**Records supplied**
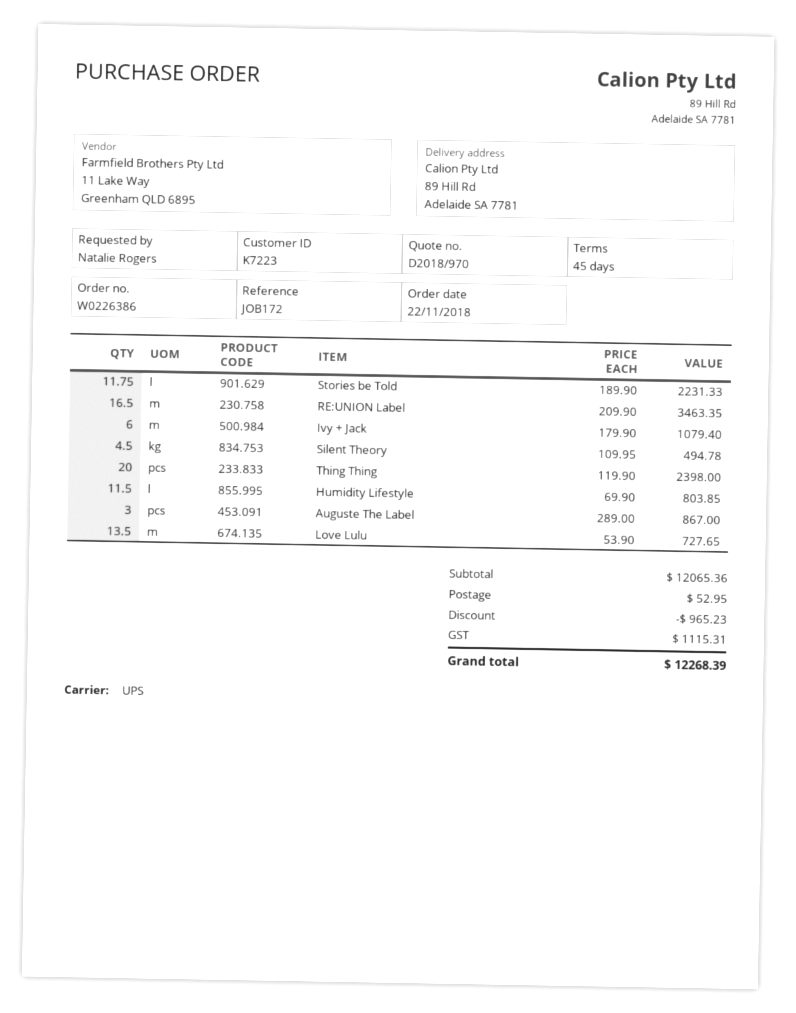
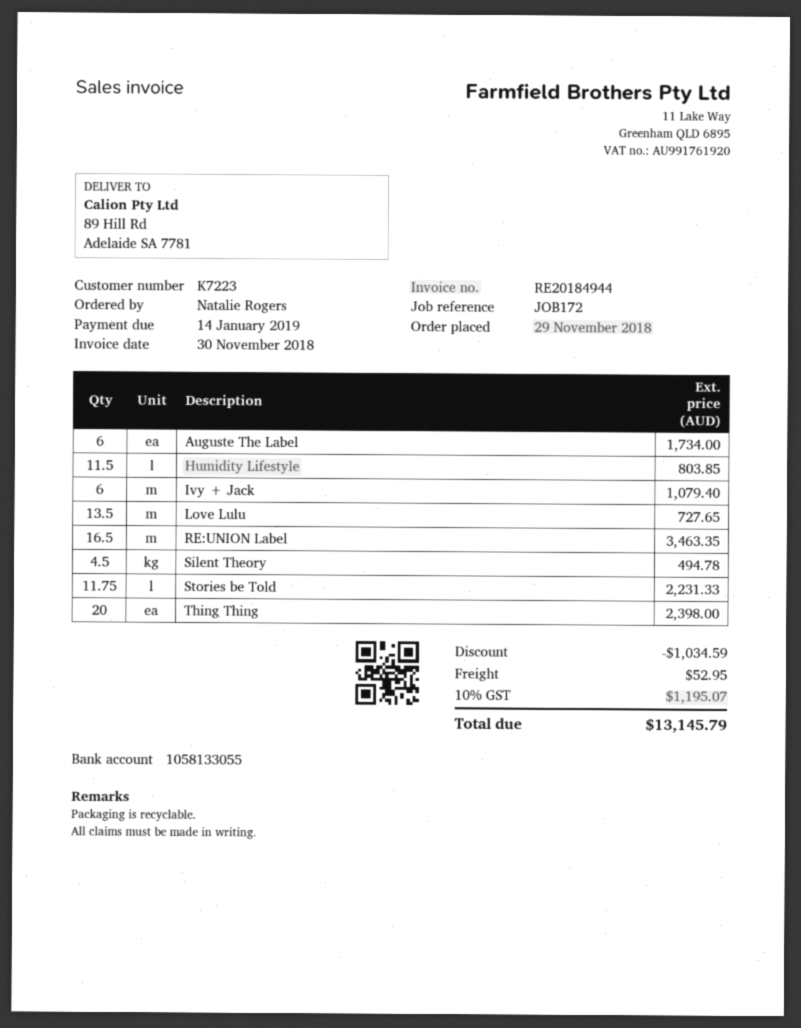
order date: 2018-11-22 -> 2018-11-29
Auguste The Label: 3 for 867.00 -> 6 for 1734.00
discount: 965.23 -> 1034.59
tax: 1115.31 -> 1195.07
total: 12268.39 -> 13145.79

**Exercise requirements**
Output exactly the lines between the one containing "discount: 965.23 -> 1034.59" and the final line above, both inclusive.

**Solution below**
discount: 965.23 -> 1034.59
tax: 1115.31 -> 1195.07
total: 12268.39 -> 13145.79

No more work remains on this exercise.